> ABOUT THIS TASK:
Below are the records; repeat exactly their lines between the line holding "#86efac -> #fef9c3;" and the line holding "color: #4d7c0f ->", inclusive, skipping the pictures.

======== MATERIAL PROVIDED

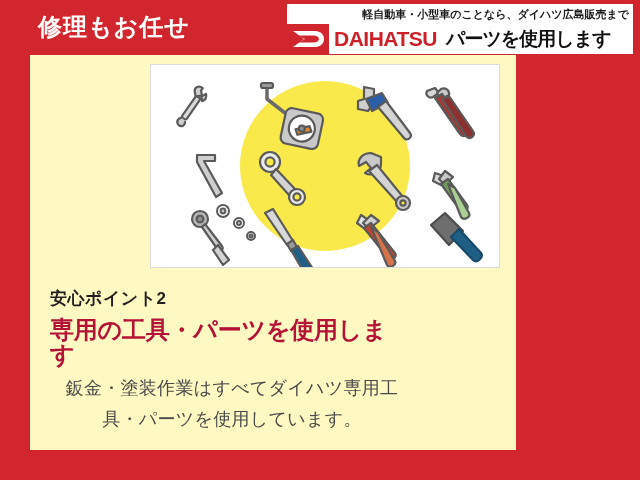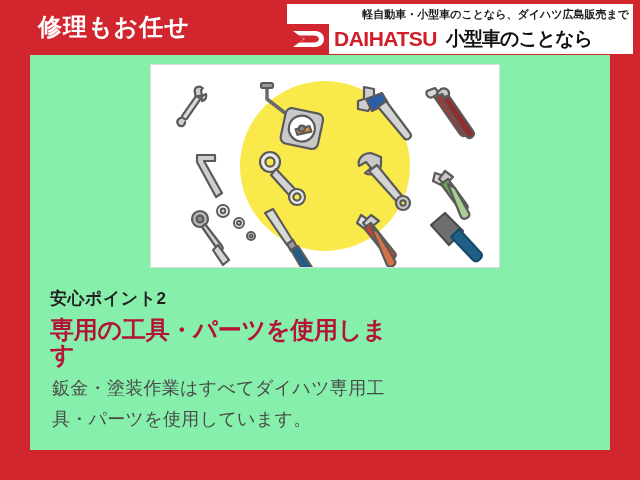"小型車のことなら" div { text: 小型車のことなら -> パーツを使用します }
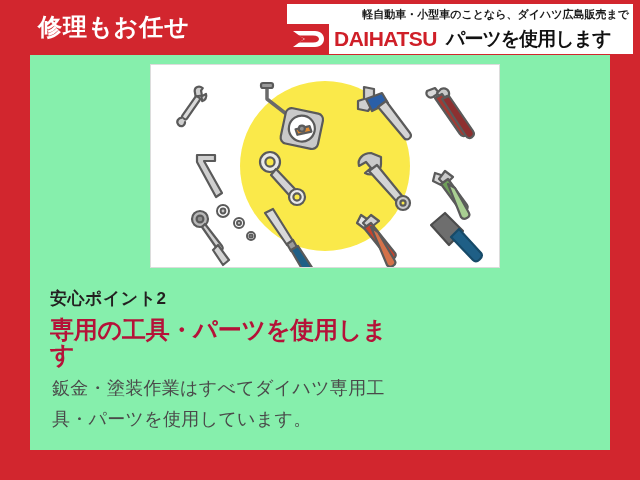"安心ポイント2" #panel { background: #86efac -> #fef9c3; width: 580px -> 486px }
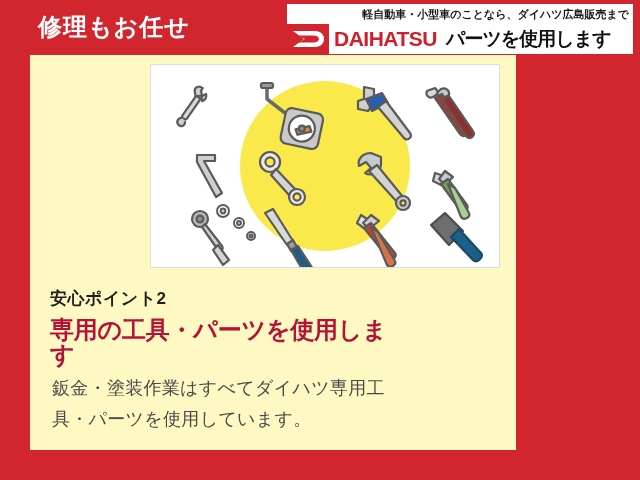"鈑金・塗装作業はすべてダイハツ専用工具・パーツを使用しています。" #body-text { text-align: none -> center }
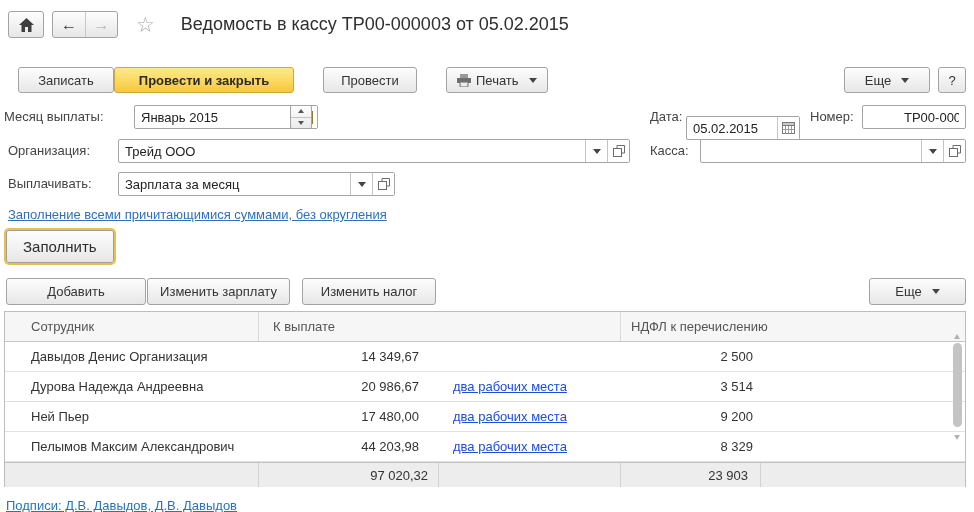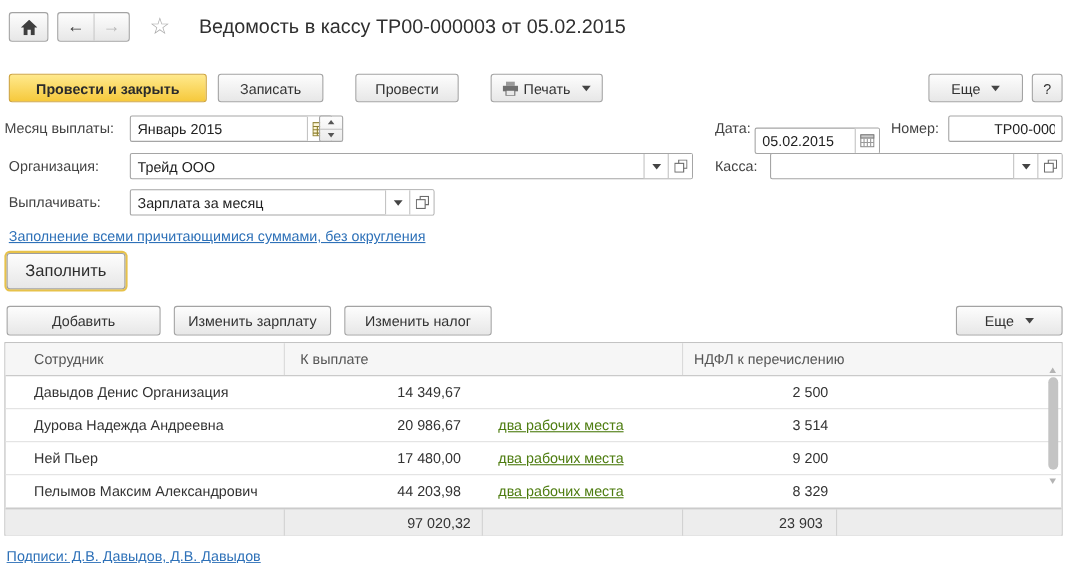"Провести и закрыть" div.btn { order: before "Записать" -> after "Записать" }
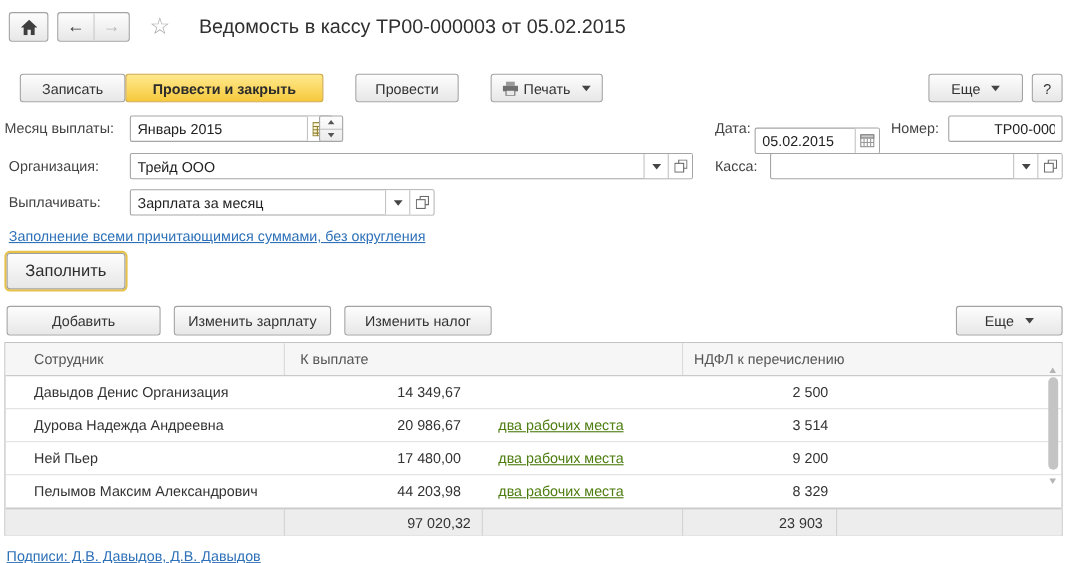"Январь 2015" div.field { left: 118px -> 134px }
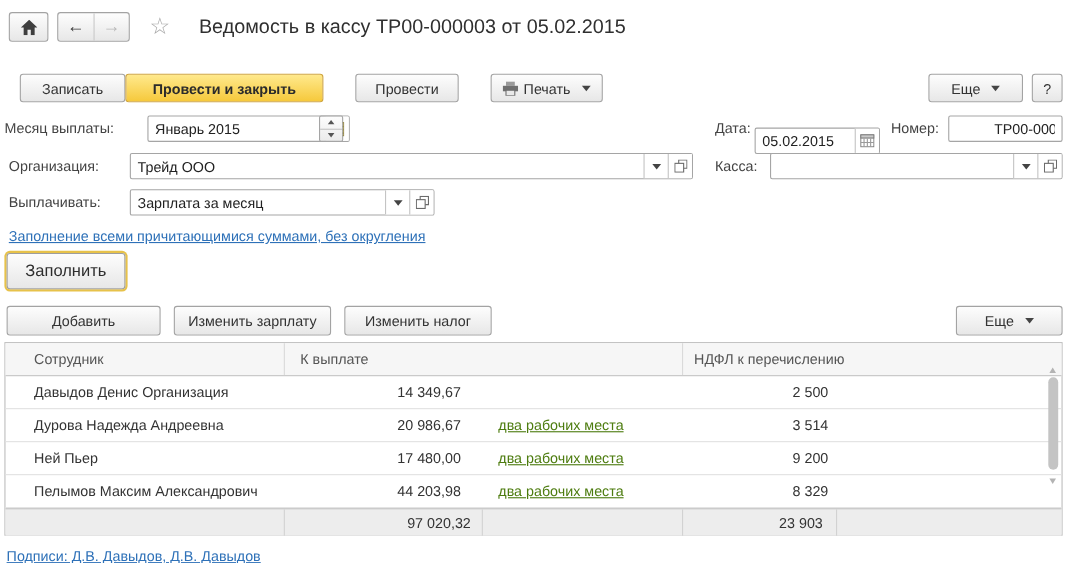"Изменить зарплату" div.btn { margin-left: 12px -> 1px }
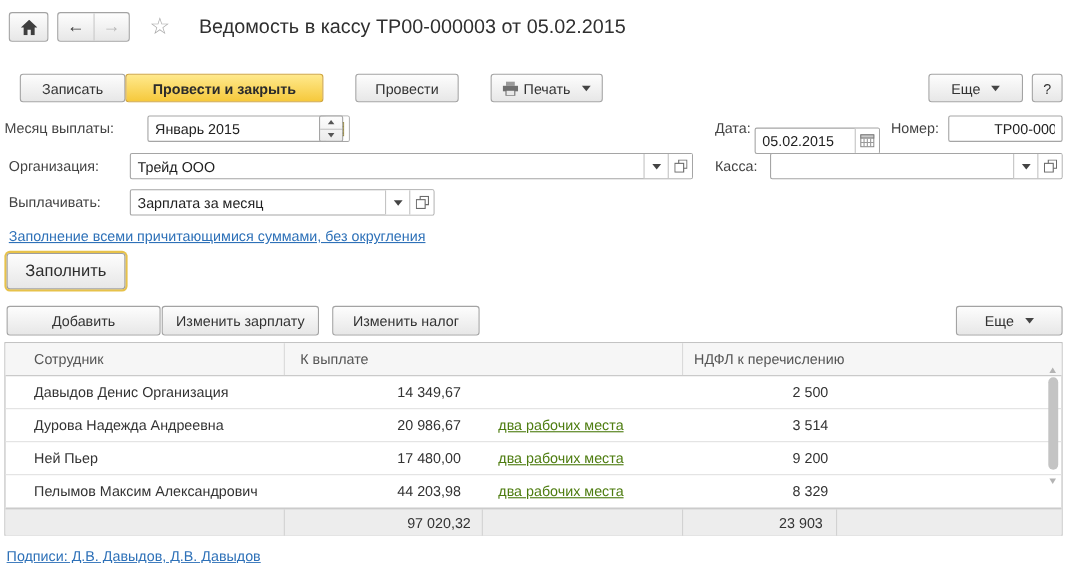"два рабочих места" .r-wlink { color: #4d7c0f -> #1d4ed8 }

================
======== MATERIAL PROVIDED

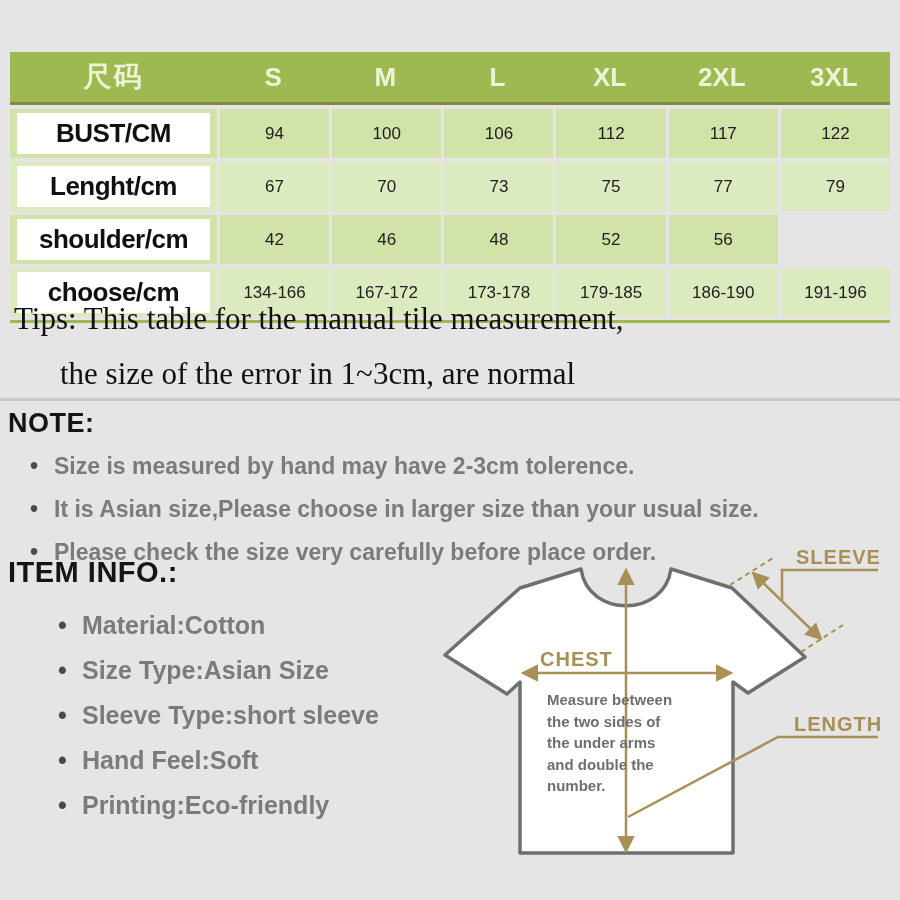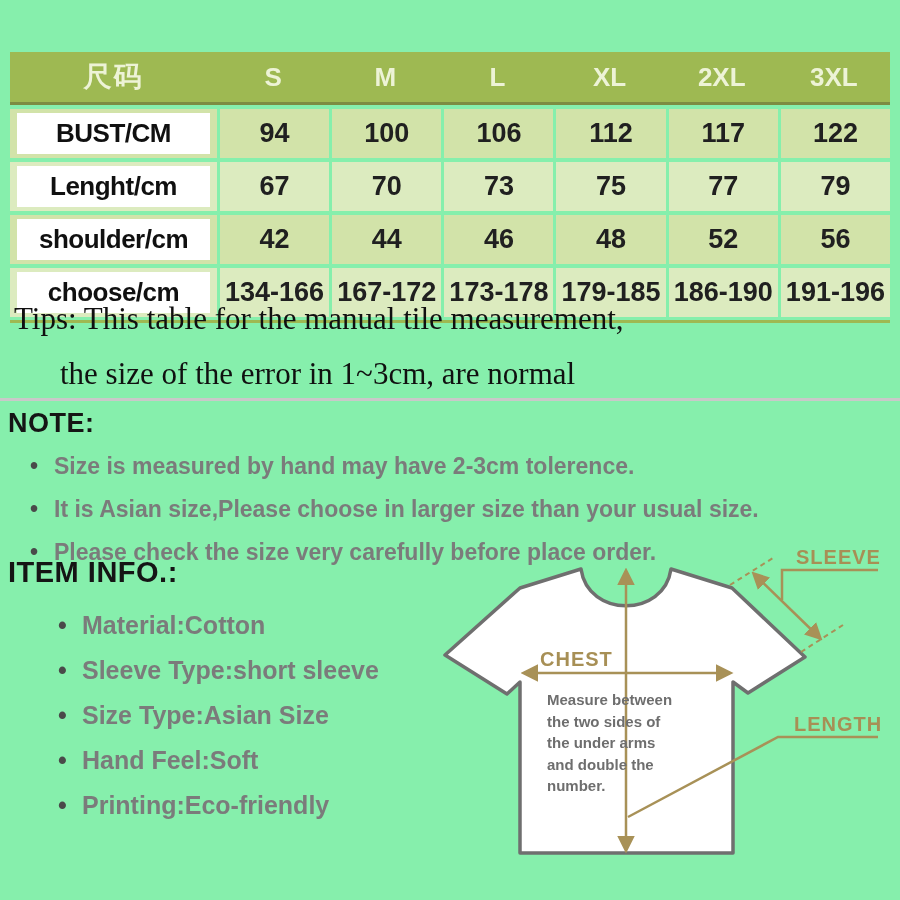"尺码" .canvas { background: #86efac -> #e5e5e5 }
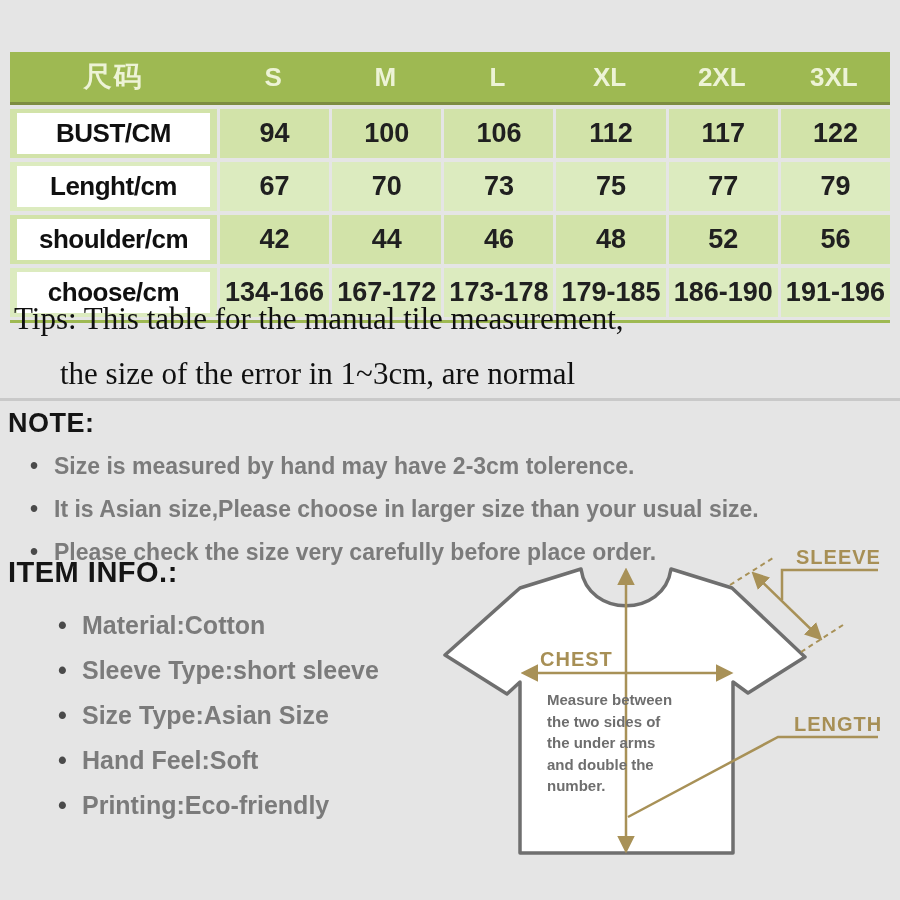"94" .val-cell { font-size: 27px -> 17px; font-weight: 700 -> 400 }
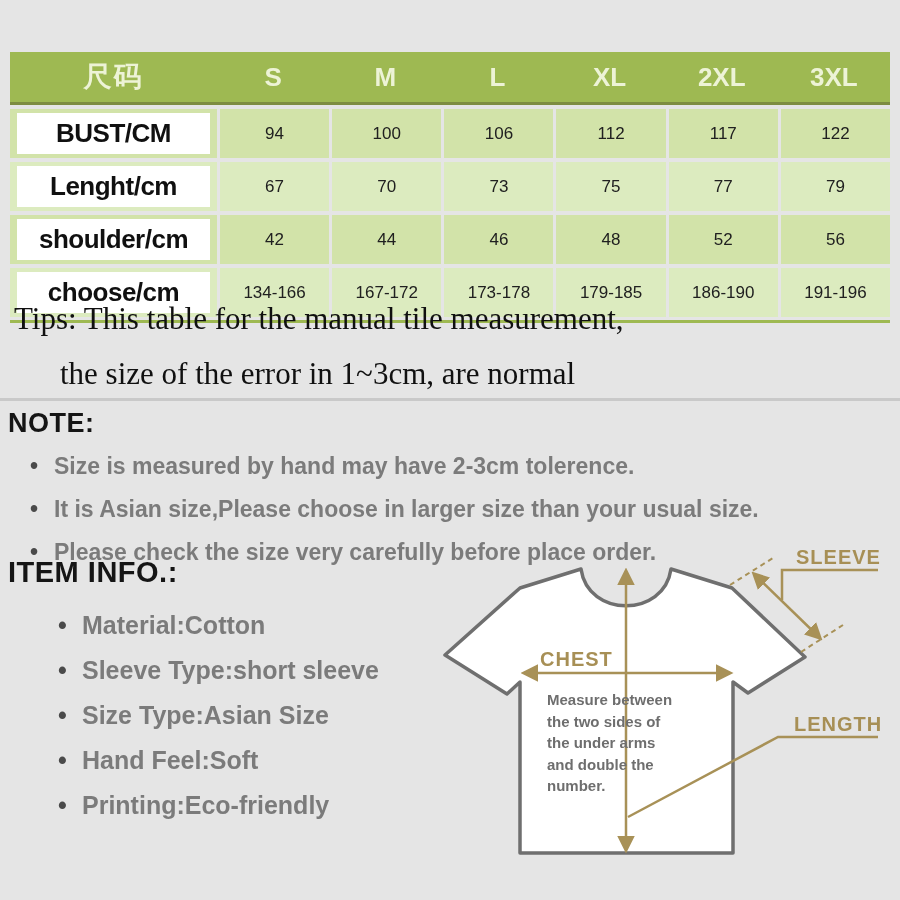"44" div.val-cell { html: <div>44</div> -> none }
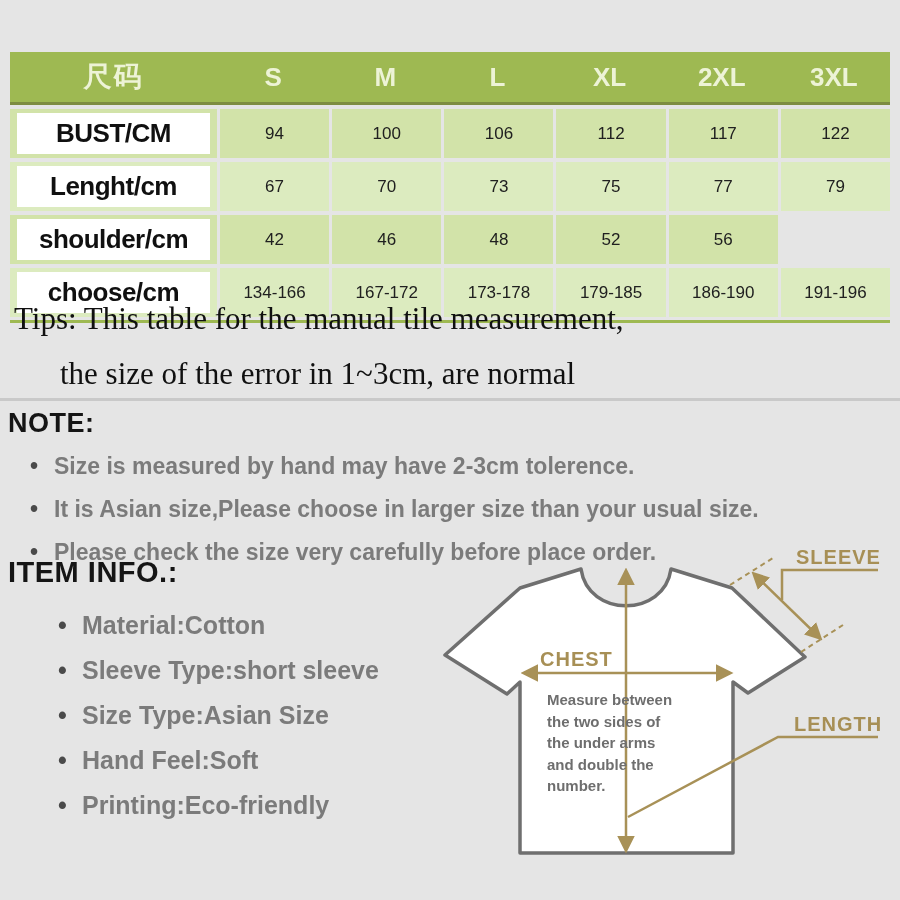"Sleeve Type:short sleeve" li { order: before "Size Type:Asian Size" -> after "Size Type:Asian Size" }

================

> RESPONSE FOR THIS EXERCISE:
"安心ポイント2" #panel { background: #86efac -> #fef9c3; width: 580px -> 486px }
"鈑金・塗装作業はすべてダイハツ専用工具・パーツを使用しています。" #body-text { text-align: none -> center }
"Провести и закрыть" div.btn { order: before "Записать" -> after "Записать" }
"Январь 2015" div.field { left: 118px -> 134px }
"Изменить зарплату" div.btn { margin-left: 12px -> 1px }
"два рабочих места" .r-wlink { color: #4d7c0f -> #1d4ed8 }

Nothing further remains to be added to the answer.